### [Record set]
━━━━━━━━━━━━━━━━━━━━

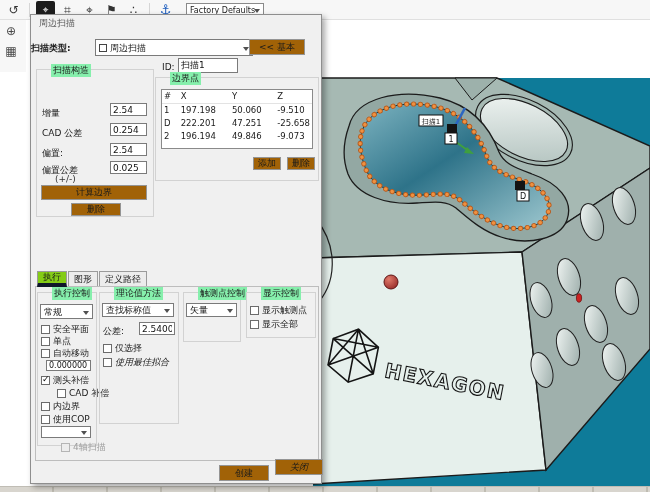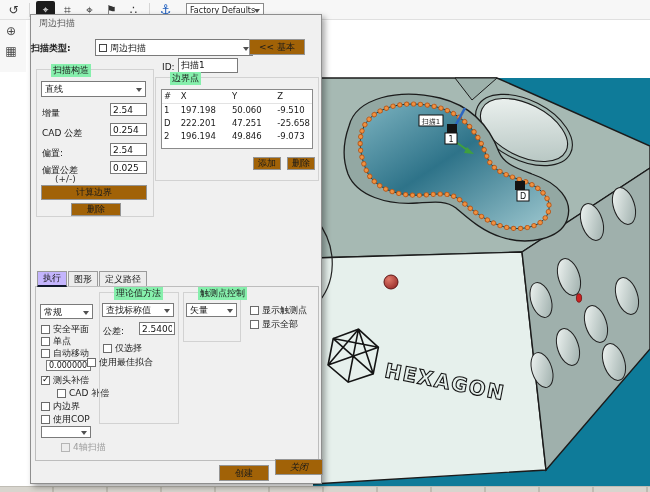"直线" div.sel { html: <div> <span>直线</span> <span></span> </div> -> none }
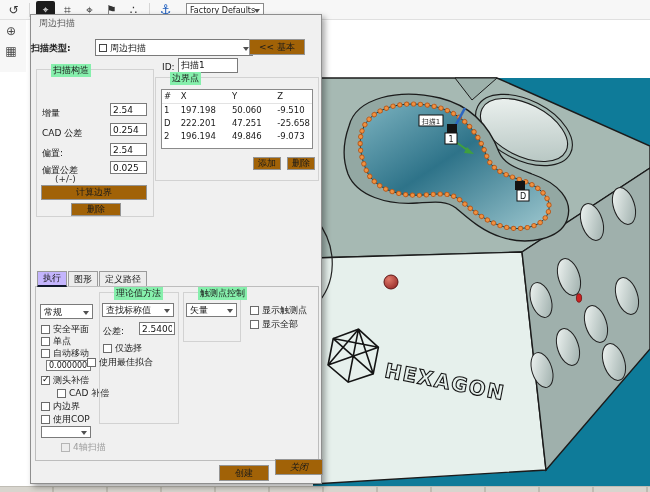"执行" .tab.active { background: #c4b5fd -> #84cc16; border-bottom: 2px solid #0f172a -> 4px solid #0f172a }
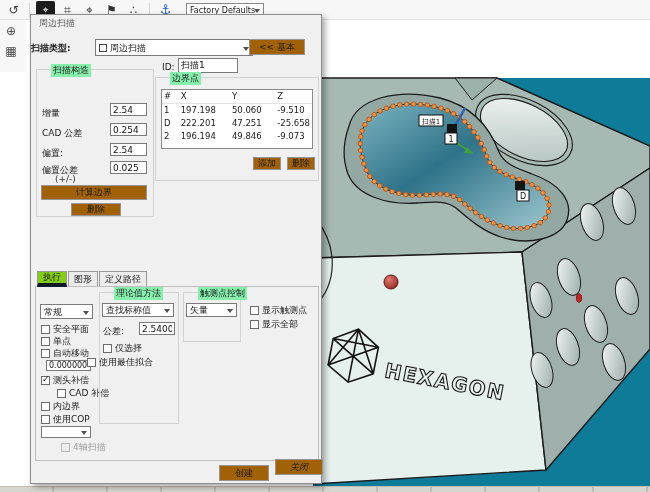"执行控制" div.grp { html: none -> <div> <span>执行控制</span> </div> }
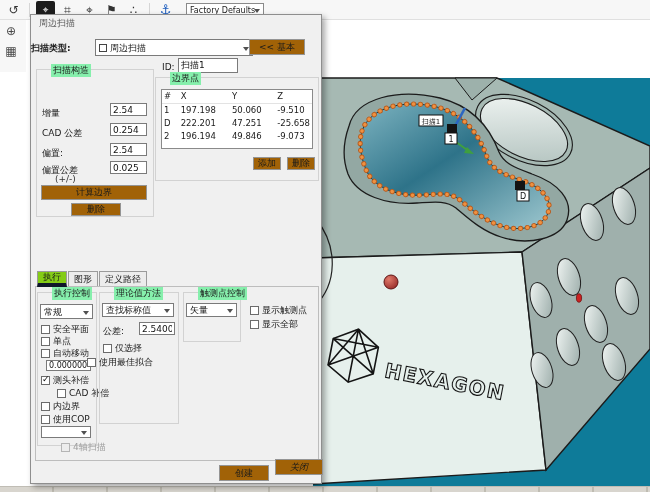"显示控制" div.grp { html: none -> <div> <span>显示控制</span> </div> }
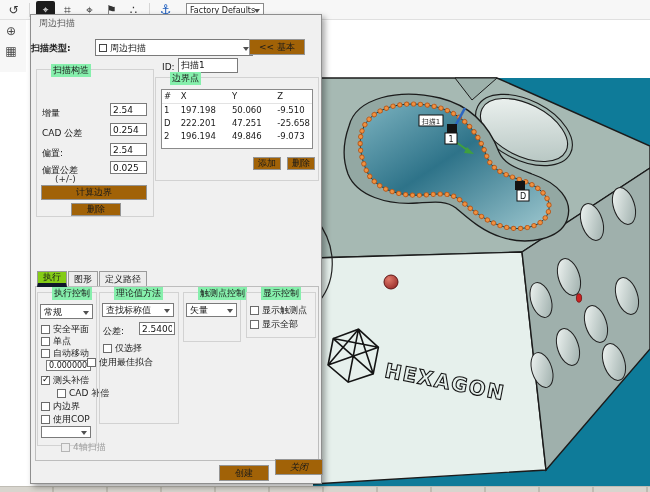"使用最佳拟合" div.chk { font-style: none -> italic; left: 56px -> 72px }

━━━━━━━━━━━━━━━━━━━━

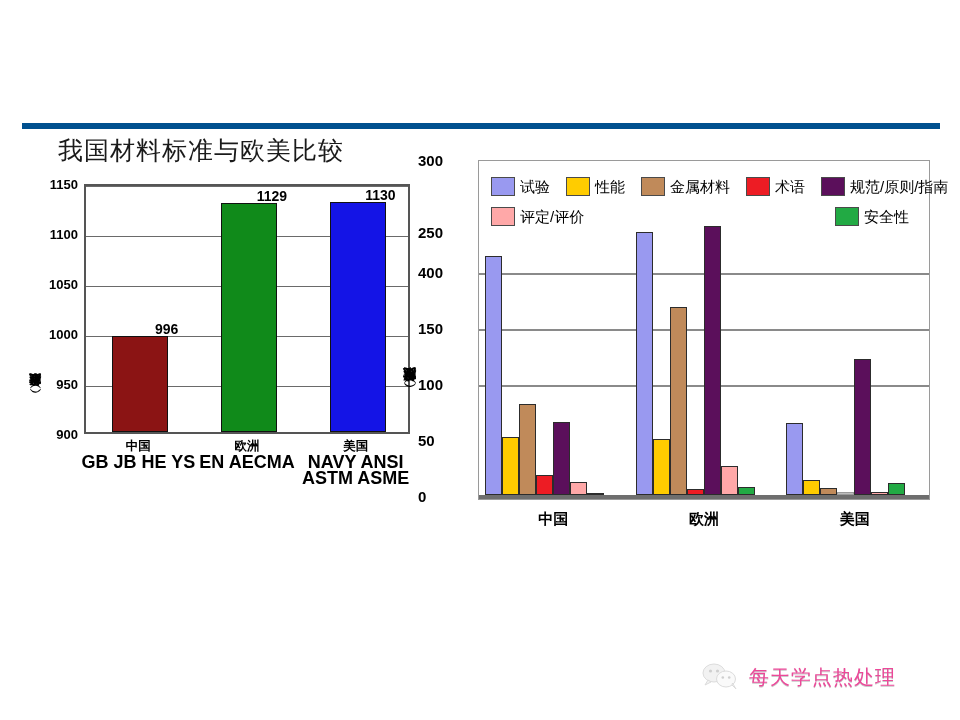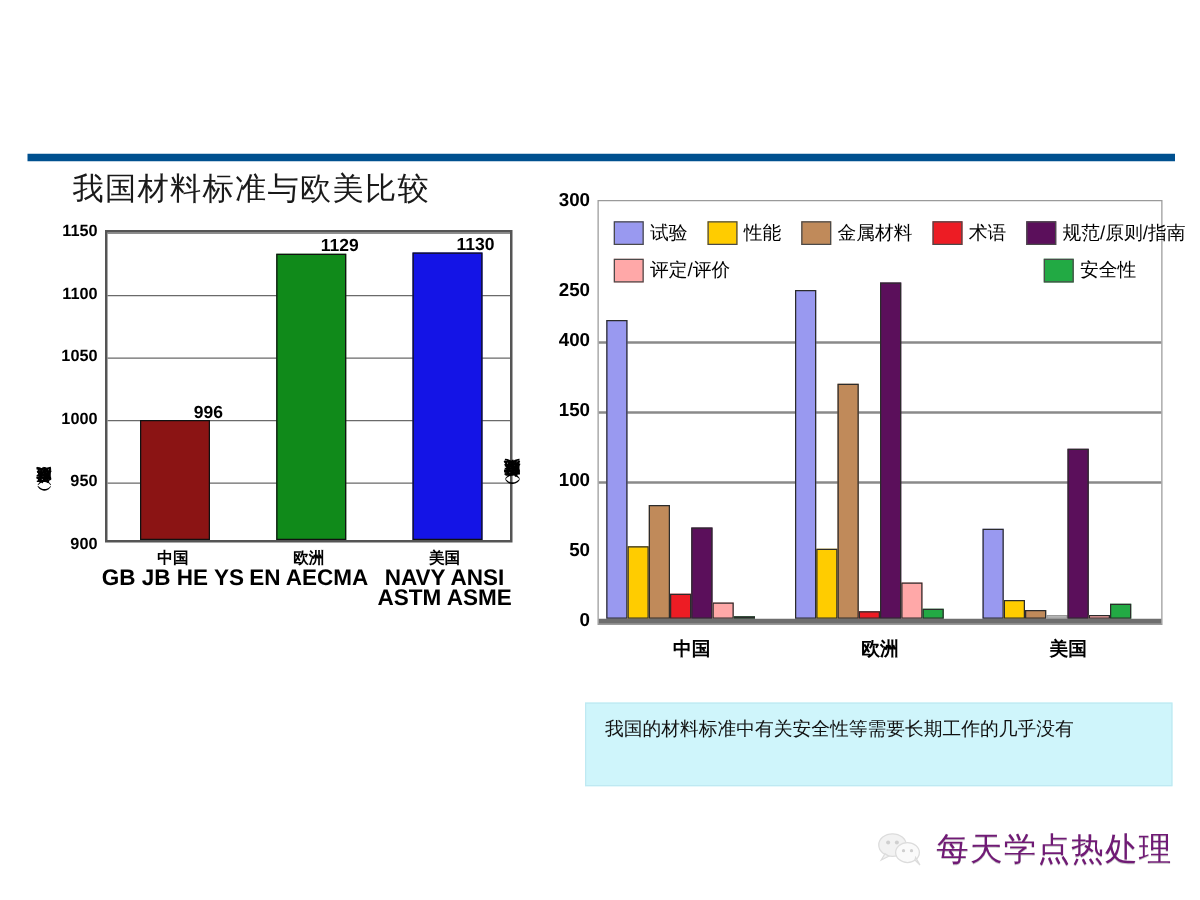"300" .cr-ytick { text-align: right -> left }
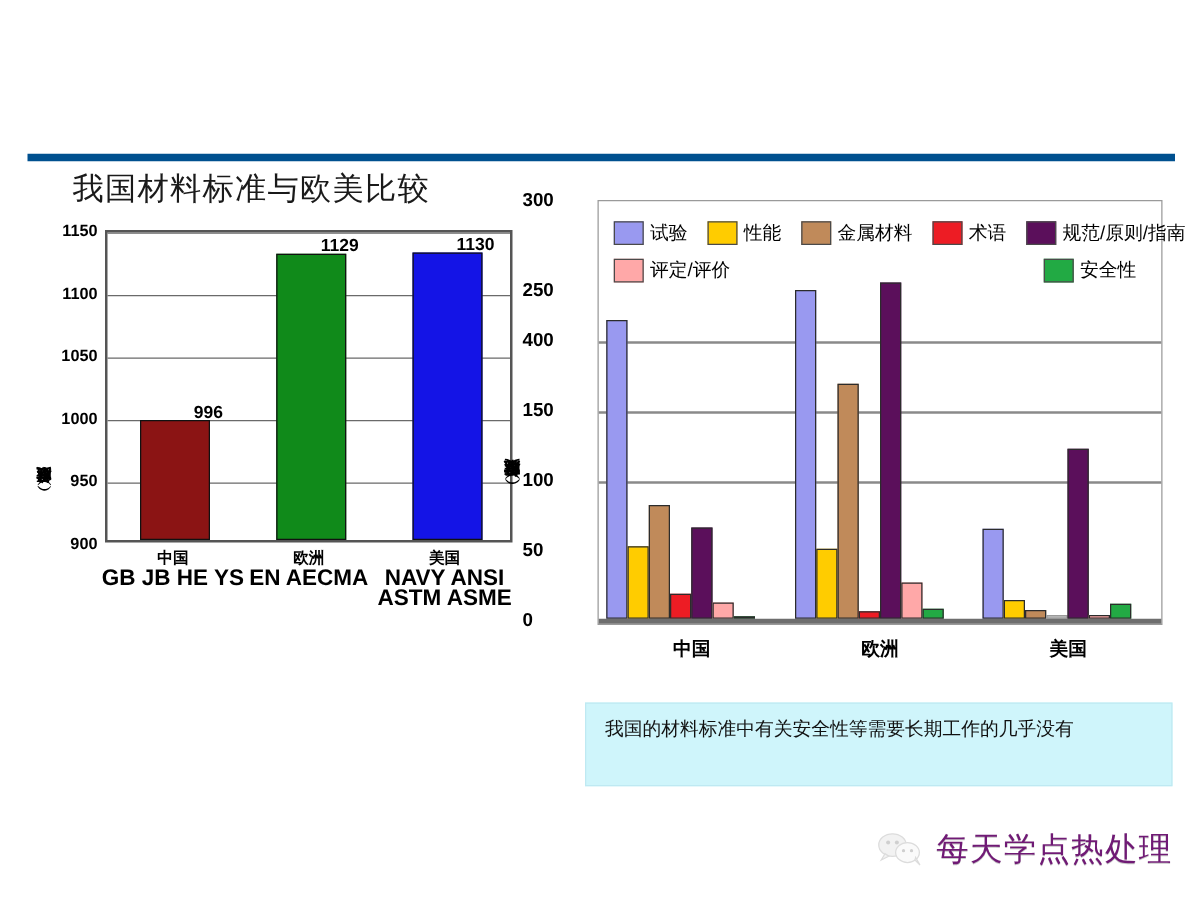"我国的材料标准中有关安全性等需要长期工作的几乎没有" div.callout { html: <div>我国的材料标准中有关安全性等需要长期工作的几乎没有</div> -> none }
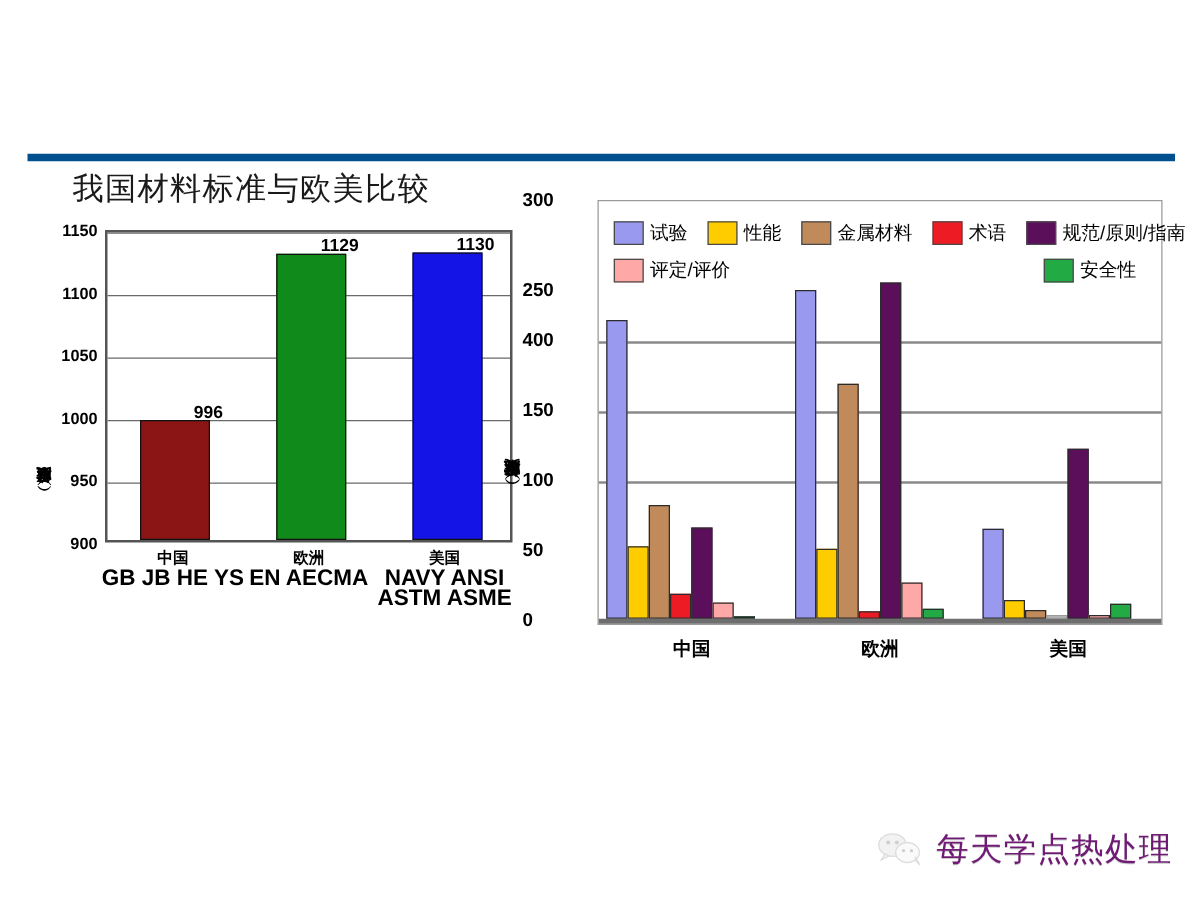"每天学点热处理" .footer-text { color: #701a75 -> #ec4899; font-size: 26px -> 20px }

━━━━━━━━━━━━━━━━━━━━

With the pictures omitted, copy the entries above exactly from the line containing "html: <div> <span>直线</span>" through the line containing "font-style: none ->", both lines included.

### [Written answer]
"直线" div.sel { html: <div> <span>直线</span> <span></span> </div> -> none }
"执行" .tab.active { background: #c4b5fd -> #84cc16; border-bottom: 2px solid #0f172a -> 4px solid #0f172a }
"执行控制" div.grp { html: none -> <div> <span>执行控制</span> </div> }
"显示控制" div.grp { html: none -> <div> <span>显示控制</span> </div> }
"使用最佳拟合" div.chk { font-style: none -> italic; left: 56px -> 72px }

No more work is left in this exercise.